Understood in this way, the idea of poetry as icon becomes the organizing theme of Wimsatt's most sophisticated work. In 1954 he collects his theoretical essays of more than a decade under the title The Verbal Icon, along with the following definition: “The term icon is used today by semiotic writers to refer to a verbal sign which somehow shares the properties of, or resembles, the objects which it denotes.”42 But it is the vagueness recorded here in the italicized somehow that Wimsatt, a more philosophically conscientious theorist than Ransom, feels obliged to dispel. How exactly does the icon “share the properties of, or resemble, the objects which it denotes”?

The obvious difficulty of this position is that metaphor—the essence of poetry according to Wimsatt—is a literary figure having no ordinarily identifiable status outside the poem. The terms of the metaphor may be found ready-to-hand in the world, but what sense does it make to speak of their comparison as enjoying extraliterary existence? If Wimsatt had been content to claim that poetry provided a special kind of knowledge about the world, he might have argued that metaphor was the vehicle of this (non-discursive) knowledge. But like Ransom he is not content with this lesser claim, though for most theorists it would seem quite large enough and certainly hard enough to prove.43 Alternatively, if Wimsatt were to fall back on the view that the metaphor is solely the poet's invention, then he would be trapped, philosophically in an idealism, artistically in a formalism, where the only criterion of value would be coherence. And clearly this is a route he does not want to take.44

The near mysticism that Wimsatt is left with leads him back to the Middle Ages in search of a solution.
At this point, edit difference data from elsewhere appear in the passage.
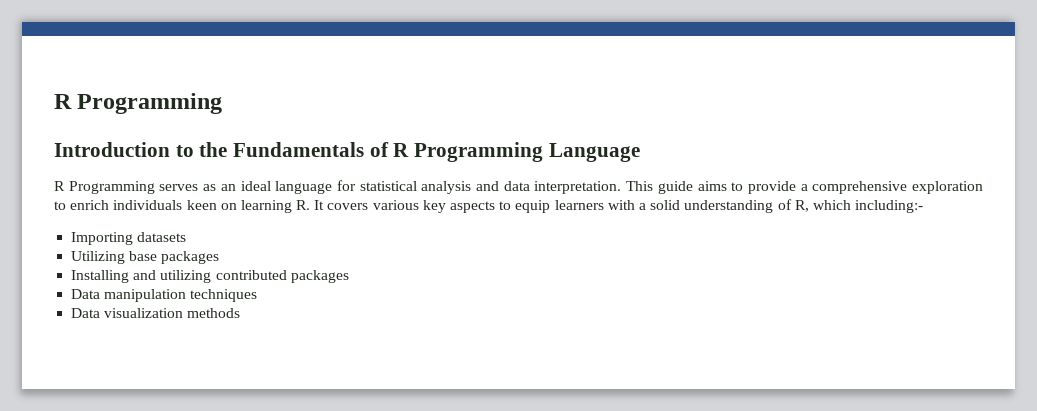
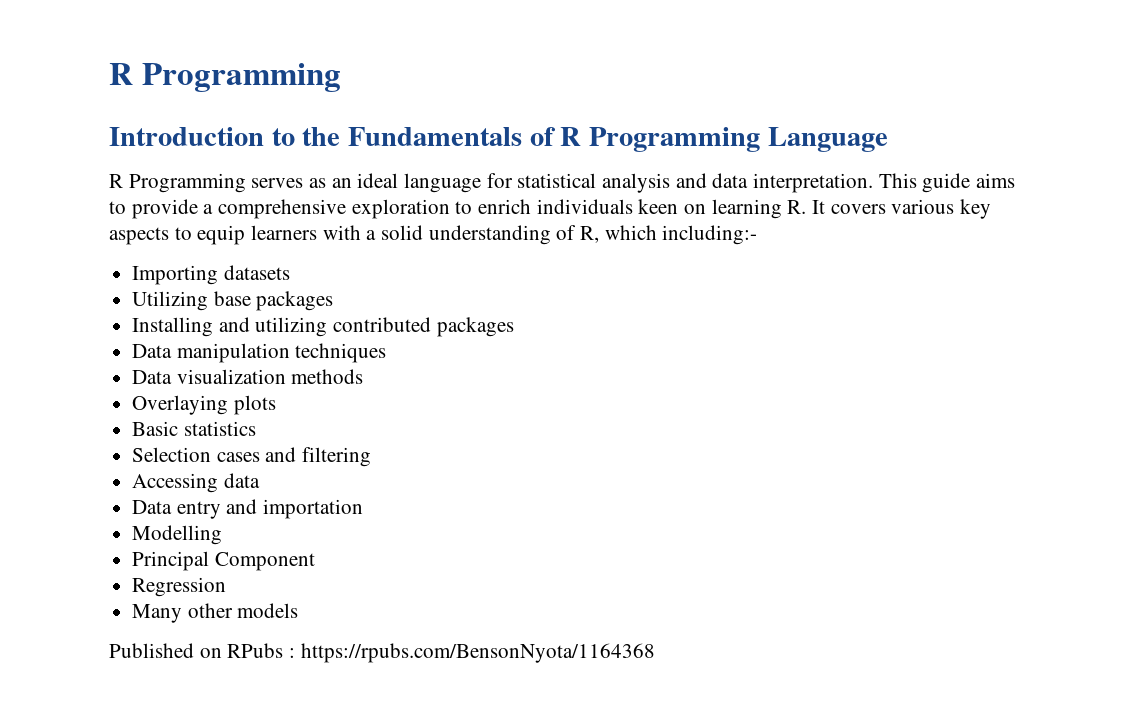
+ Overlaying plots
+ Basic statistics
+ Selection cases and filtering
+ Accessing data
+ Data entry and importation
+ Modelling
+ Principal Component
+ Regression
+ Many other models
+ Published on RPubs : https://rpubs.com/BensonNyota/1164368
He notes in passing that the seriousness with which he takes metaphor bears comparison to the analogical language of the patristic tradition, but this will not be—cannot be—the crux of his argument, for it does not explain how language embodies what it imitates.45 Much more to his purpose is the Thomistic conception of epiphany, the manifestation of the divine in the mundane:

I allude to Maritain's stress on the radiance of a concrete, if ontologically secret or mysterious, kind of form. … It appears to me, by the way that James Joyce … has placed the correct accent on radiance or claritas—the radiant epiphany of the whole and structurally intelligible individual thing.46

Although Joyce extended the use of epiphany in his work, the whole tradition has as its fountainhead the idea of the Incarnation, and Wellek is absolutely correct in seeing this as the ultimate likeness Wimsatt would establish for poetry's universalizing of the concrete.47 Toward the end of his history of literary criticism, Wimsatt freely admits as much:

The writers of the present history have not been concerned to implicate literary theory with any kind of religious doctrine. It appears to us, however, relevant, as we near our conclusion, at least to confess an opinion that the kind of literary theory which seems to us to emerge the most plausibly from the long history of the debates is far more difficult to orient within any of the Platonic or Gnostic ideal world views, or within the Manichaean full dualism and strife of principles, than precisely within the vision of suffering, the optimism, the mystery which are embraced in the religious dogma of the Incarnation.48

The divinity of the world, revealed through metaphor, transubstantiates the poetic artifact, rendering it iconic. If Wimsatt could be no clearer, he could draw consolation from the precedent of religious mystery he invoked.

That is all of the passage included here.